Engineering Contradictions & Design Principles

VSEngineering Contradiction Analysis

1Productivity

If manual methods are used for system deployment and configuration management, then flexibility and adaptability are maintained, but time consumption and error rates increase

Engineering Contradiction:
Improvedeployment speedVSAvoiderror rate
Core Design Contradiction:
ProductivityVSReliability

Solution Approach 1:

The system performs self-validation through automatically generated validation rules that continuously monitor the computing environment state. The introspection agents enable the system to self-diagnose and self-verify compliance without manual intervention, thereby increasing both deployment speed and reliability simultaneously.

Inventive Principle:
Principle #25Self-service

Solution Approach 2:

Validation rules are generated in advance during the bootstrapping phase by analyzing the semantic model and observing baseline state changes. This preliminary action ensures that validation mechanisms are prepared before actual deployments occur, enabling rapid and error-free configuration management.

Inventive Principle:
Principle #10Preliminary action

2Reliability

If comprehensive monitoring of computing resources is implemented, then system reliability and validation accuracy improve, but system complexity and resource overhead increase

Engineering Contradiction:
Improvevalidation accuracyVSAvoidmonitoring system complexity
Core Design Contradiction:
ReliabilityVSDevice complexity

Solution Approach 1:

The monitoring system is segmented into multiple independent introspection agents, each responsible for specific computing resources or aspects. This segmentation reduces the complexity of any single agent while collectively achieving comprehensive monitoring, thereby improving validation accuracy without proportionally increasing overall system complexity.

Inventive Principle:
Principle #1Segmentation

Solution Approach 2:

Introspection agents serve as intermediaries between the validation system and computing resources. These agents simplify the interaction by providing a standardized interface for state observation and validation rule execution, reducing the complexity burden on both the monitoring system and the underlying resources.

Inventive Principle:
Principle #24Intermediary (Mediator)

3Manufacturing precision

If automatic validation rules are generated and continuously executed, then deployment accuracy and compliance verification improve, but processing overhead and time consumption increase

Engineering Contradiction:
Improvedeployment accuracyVSAvoidvalidation time
Core Design Contradiction:
Manufacturing precisionVSLoss of time

Solution Approach 1:

Validation rules execute continuously in the background without interrupting the deployment workflow.

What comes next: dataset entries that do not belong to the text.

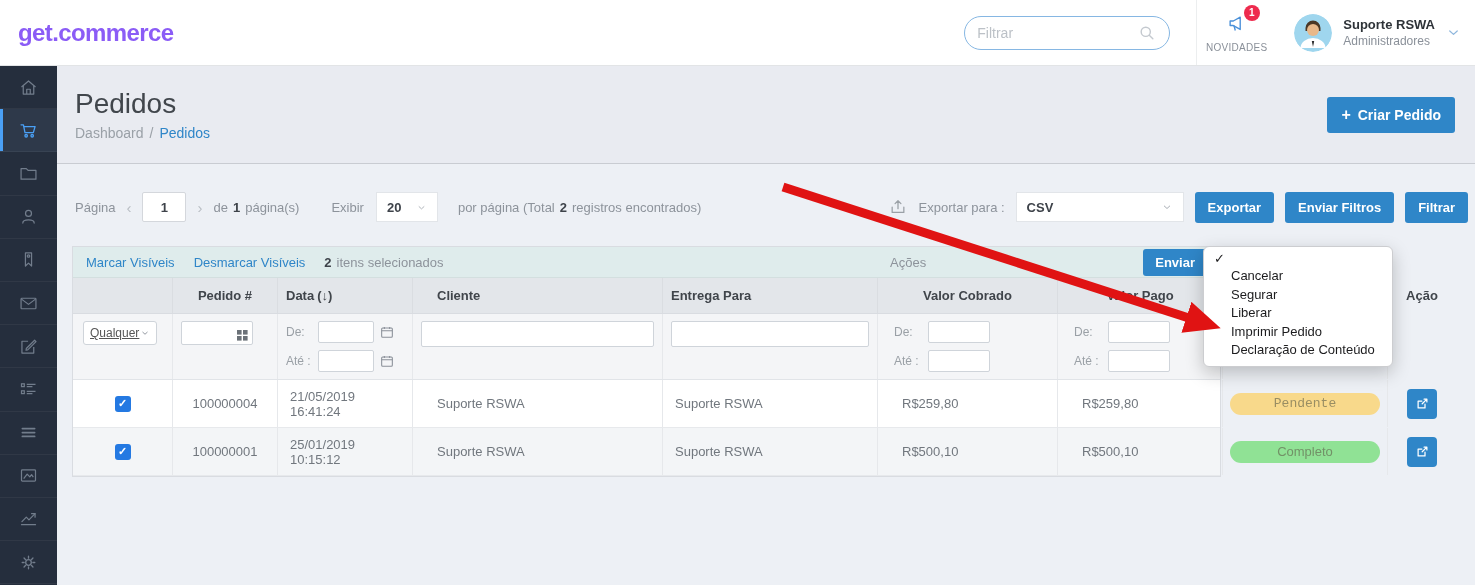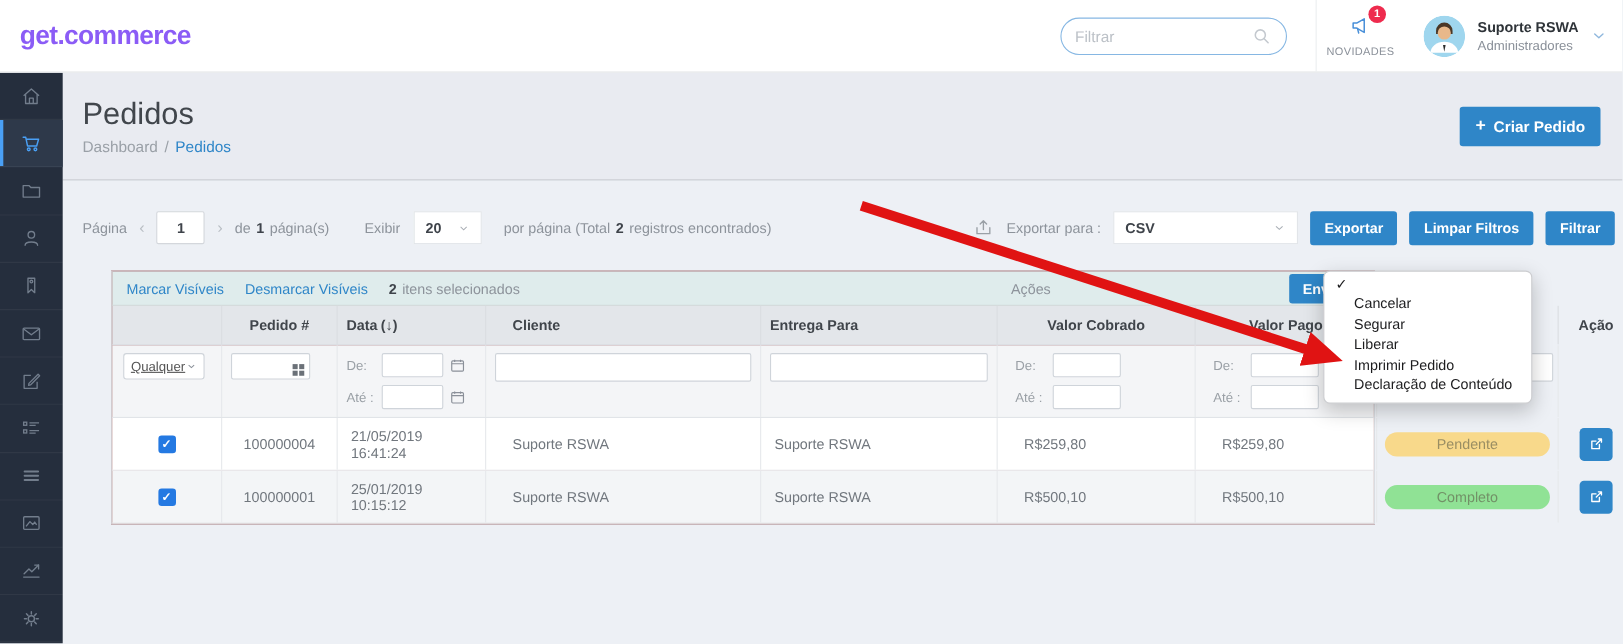"Limpar Filtros" button.btn { text: Limpar -> Enviar }
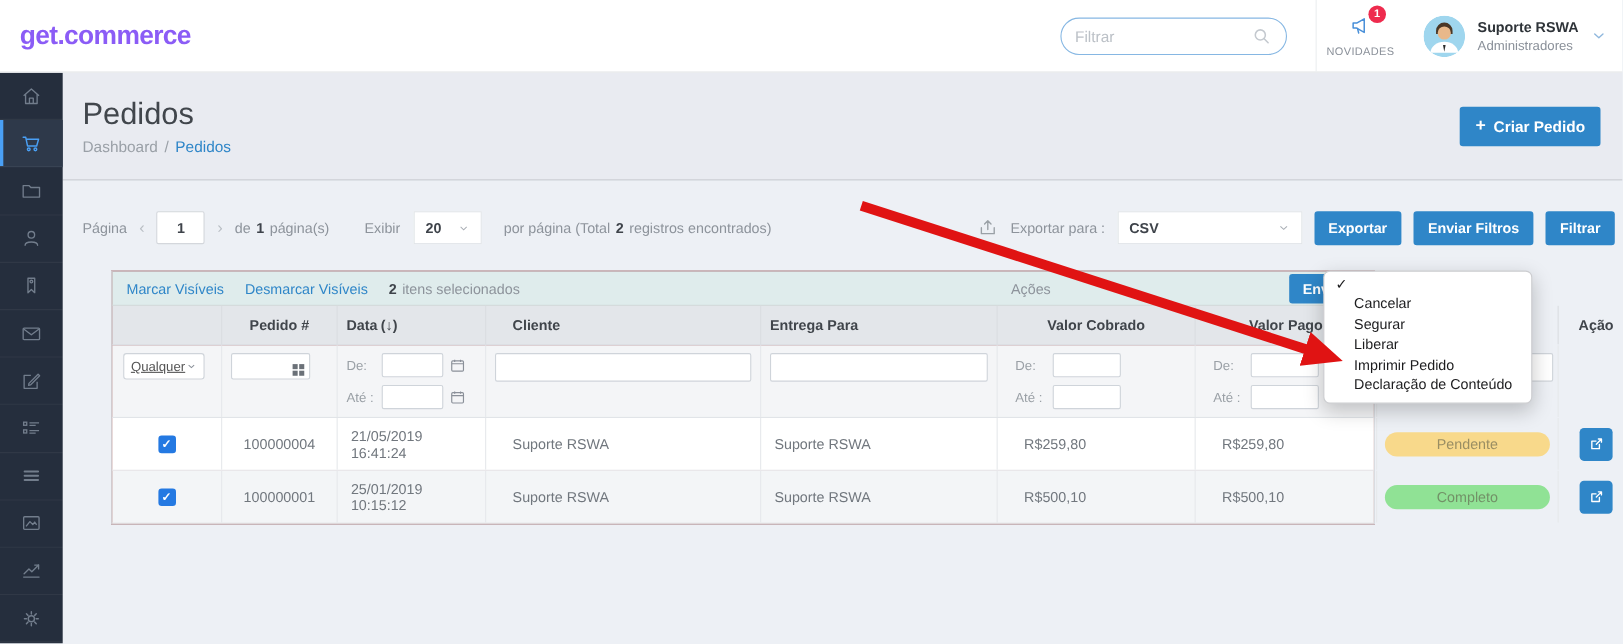"Marcar Visíveis" .table { background: #7f1d1d -> #c4b5fd; margin: 22px 7px 0 44px -> 22px 7px 0 15px }
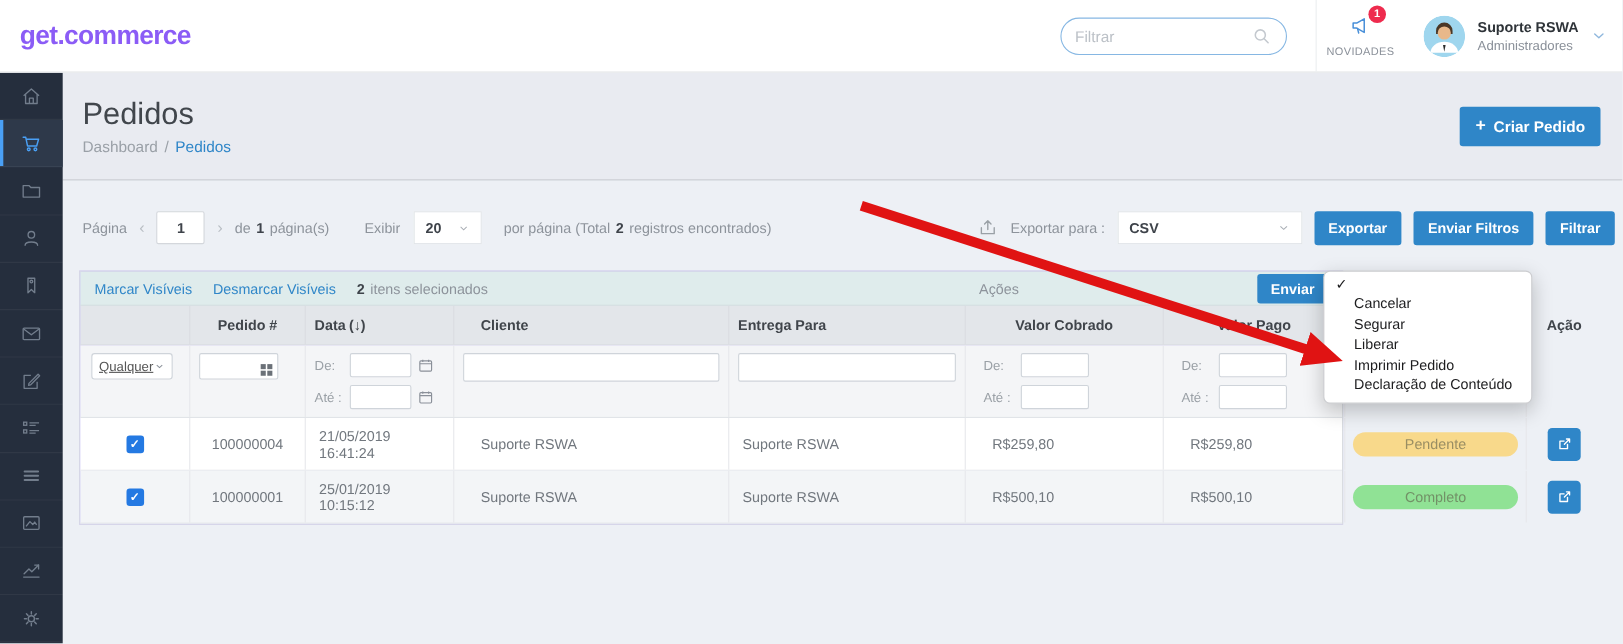"Pendente" span.pill { font-family: none -> Liberation Mono, monospace }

This continuous validation ensures deployment accuracy is maintained while the perceived time loss is minimized because validations occur asynchronously and do not block progress.

Inventive Principle:
Principle #20Continuity of useful action

Solution Approach 2:

The semantic model analysis and validation rule generation occur in advance during the bootstrapping phase. By preparing validation rules beforehand, the system achieves high deployment accuracy during actual deployments without incurring significant processing overhead or time consumption at execution time.

Inventive Principle:
Principle #10Preliminary action

Data Source

PatentUS10203948B2Systems management based on semantic models and low-level runtime state
Publication Date: 2019.02.12 INTERNATIONAL BUSINESS MACHINE CORPORATION
  • US10203948B2 patent drawing
  • US10203948B2 patent drawing
  • US10203948B2 patent drawing

AI summary

Various embodiments manage deployable computing environments. In one embodiment, a semantic model of a computing environment is analyzed. The computing environment is deployed based on the analysis of the semantic model. The deployment of the computing environment includes executing one or more automation scripts. One or more changes in a state of the computing environment are identified, for each automation script executed during the deployment of the computing environment, based on executing the automation script. The semantic model is updated based on the one or more changes in state identified for each automation script.